Anamdır, hemşerimdir, kardeşimdir, bacımdır,
Tarlaları hep dağ sırtında başlardı.
Yaz kış sofrasında kuru ekmek,
Hoşaf, bulgur, mısır unu haşlardı.
Ağır başlı, eli açık, kalbi geniş,
Değişmedi tabiatı bugün de ama,
Bağrı yanık Türküler yakardı Rodop köylüsü
Benim şairliğim o günden kalma.
Yolların da yokuşunu seve
Cömerttir, yiğittir, çünkü.
Bağdat’ta bir topal Mümin görmüşler,
O masal dünkü.
Dünyanın bize benzer adamları yoktur
Anamdır, hemşerimdir, kardeş ve peder
En ağır işlerde de işleseler
Yorgunluğu bir nükteyle diner.
Gurbetten göçten korkusu az,
Sevmez saltanatı, süsü.
Züppelerden tiksinir, dalkavuktan hoşlanmaz,
Kişiyi dirhemde ölçer Rodop köylüsü.
Osman AZİZ
Köye Dönüş
Ne bu şehre alışabildim
Ne insanlarına bu şehrin
Bunca neşeye, bunca ışığa karşın
Sevemedim gitti, sevemedim…
Aç kollarını Alantepe,
Aç Ballıcam, Kocadüzüm!
Sar geciken suçlu evladını
Sar beni iki gözüm!
Ağlasam anne, kaybettiğim dostlara
Ağlasam günah mı, dizinde uzun uzun?
Hani benim beyaz köpeğim,
Hani alaca kuzum?
Dost vardı her adımda dayandığım
Dostum vardı, ah ne sadık, susuyordu her yerde
Ayırmazdı alaca kuzuyu sürüden
Oydu bana el uzatan karda kışta tipide.
Neden bana da küsmedin sen ey dost
Ben köyümden ayrılırken yıllar öncesi?
Gel göreyim seni neredesin
Unuttun mu beni Çoban gegesi!
Uzaktan geliyorum, sana hasretim
Isıt beni Rodop güneşi
Yine mantar pişireceğim Yamaçyakada
Yakarak bir çoban ateşi
Aç kollarını güzel köyüm
Geliyorum işte gör
Hissedeceğim güzelliğini
Gözlerim olsa da kör…
Ben, köyüm, şehir için gelmemişim dünyaya
Senin hasretini, gel, bana sor!
Senden her ayrılık bir kere
Zor taşımak bu kaderi, zor!
Nuri Turgut ADALI
Hasta
Şairlere derler “hasta adamlar”
Ya kimler onları hasta yapanlar
Sen onları yıllarca bırakırsan aç
O şair kalırsa bir lefe muhtaç
Elbette olacak zavallı hasta
Çünkü o çalmakta değildir usta…
Hasta ise ancak bunun içindir,
İçinde yaşayan zalime kindir.
Haykırdıkça hakkı deli dediler.
Belki gelir bu kör dövüşün sonu.
Bulunur bir bozan bu pis oyunu.
Ebedi değildir dünyada cefâ,
Bu hasta gün gelir bulur bir şifâ…
Elbet bir gün gelir biter çekilen bu ah,
Her gecenin sonu değil mi sabah?
Ömer Osman ERENDORUK
Nostalji
Bir akşam özlüyorum doğduğum Karakuz’dan
Baştanbaşa özgürlük yağmuru ile yunmuş.
Konu komşu eziklik giysisini soyunmuş,
Çağıl çağıl Elbasan çayı çözülmüş buzdan.

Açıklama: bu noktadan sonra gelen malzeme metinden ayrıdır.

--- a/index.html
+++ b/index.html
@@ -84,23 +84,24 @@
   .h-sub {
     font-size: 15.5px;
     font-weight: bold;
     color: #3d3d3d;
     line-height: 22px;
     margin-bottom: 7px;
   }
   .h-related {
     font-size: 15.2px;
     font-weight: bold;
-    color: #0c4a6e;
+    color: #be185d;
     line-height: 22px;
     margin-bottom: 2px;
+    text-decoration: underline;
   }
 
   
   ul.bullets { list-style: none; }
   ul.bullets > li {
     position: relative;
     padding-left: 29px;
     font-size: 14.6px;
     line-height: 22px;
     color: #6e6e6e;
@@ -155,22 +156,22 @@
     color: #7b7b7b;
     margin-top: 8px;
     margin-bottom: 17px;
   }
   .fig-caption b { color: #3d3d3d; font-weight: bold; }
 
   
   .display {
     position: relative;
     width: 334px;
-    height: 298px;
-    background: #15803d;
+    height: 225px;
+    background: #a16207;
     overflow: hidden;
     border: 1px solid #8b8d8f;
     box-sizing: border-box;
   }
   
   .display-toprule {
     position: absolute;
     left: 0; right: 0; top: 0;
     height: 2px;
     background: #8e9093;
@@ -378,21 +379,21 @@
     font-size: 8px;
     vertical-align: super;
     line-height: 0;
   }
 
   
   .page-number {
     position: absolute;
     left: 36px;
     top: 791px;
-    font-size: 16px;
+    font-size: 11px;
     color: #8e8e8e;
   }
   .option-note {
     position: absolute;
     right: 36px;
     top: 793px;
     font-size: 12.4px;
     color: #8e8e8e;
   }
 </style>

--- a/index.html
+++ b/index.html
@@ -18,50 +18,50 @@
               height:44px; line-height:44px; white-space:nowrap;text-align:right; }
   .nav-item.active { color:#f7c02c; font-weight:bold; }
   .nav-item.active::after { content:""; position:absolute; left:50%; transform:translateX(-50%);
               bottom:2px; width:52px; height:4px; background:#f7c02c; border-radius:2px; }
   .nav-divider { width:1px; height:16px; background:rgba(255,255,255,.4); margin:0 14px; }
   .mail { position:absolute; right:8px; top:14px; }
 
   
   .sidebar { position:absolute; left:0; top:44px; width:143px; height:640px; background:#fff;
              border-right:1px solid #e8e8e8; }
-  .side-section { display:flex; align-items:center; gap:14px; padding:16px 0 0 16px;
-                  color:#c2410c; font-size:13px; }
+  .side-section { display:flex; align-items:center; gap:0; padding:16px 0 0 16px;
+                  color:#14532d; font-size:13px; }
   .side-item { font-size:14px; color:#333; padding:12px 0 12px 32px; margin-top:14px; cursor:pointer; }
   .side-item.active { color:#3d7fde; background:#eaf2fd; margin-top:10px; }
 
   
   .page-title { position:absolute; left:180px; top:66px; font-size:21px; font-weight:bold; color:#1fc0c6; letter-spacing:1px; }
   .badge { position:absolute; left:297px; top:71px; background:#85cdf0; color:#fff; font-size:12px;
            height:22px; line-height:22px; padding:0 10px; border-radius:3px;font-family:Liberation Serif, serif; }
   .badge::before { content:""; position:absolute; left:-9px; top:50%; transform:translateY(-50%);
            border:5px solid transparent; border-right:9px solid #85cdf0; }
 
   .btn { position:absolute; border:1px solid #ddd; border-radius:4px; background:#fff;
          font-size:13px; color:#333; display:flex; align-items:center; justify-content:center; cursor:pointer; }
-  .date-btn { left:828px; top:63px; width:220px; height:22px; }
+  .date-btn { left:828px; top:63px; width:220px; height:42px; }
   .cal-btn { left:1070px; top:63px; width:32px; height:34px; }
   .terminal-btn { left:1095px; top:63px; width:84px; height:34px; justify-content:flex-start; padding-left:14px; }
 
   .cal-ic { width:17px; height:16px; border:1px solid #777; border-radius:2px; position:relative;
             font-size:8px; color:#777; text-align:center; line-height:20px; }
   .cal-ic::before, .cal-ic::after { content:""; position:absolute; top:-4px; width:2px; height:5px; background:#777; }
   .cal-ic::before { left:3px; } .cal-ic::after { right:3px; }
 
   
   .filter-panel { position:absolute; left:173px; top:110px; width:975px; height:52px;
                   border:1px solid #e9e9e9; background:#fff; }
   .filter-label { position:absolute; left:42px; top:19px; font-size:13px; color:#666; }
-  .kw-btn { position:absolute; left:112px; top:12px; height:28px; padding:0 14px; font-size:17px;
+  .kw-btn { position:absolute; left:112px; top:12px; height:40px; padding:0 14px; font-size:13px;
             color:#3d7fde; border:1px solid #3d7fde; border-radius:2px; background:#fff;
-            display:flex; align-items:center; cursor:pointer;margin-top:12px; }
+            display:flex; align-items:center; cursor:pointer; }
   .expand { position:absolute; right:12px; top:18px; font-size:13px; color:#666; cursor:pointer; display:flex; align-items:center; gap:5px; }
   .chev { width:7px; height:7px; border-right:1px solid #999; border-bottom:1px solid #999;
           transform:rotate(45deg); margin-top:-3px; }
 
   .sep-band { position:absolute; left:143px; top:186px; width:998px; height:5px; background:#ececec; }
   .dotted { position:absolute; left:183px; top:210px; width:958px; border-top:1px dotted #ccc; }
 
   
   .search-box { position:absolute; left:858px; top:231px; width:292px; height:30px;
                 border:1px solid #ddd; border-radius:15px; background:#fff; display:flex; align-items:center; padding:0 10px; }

Bir akşam istiyorum dostlar Koşukavak’tan
Sokakları sımsıkı aydınlık dolup taşsın,
Kulağıma dostların merhabası ulaşsın
Ana dilim Türkçeye huzur bağışların tan.
Bir akşam postaların eski Kırcali koksun
Çınlatsın sokakları pazarcıların sesi,
Ötede çağıldasın Ayşe Molla çeşmesi,
Doğacak özgürlükten kimse kalmasın yoksun.
Bir akşam gönderin ki şu Mastanlı’dan sissiz.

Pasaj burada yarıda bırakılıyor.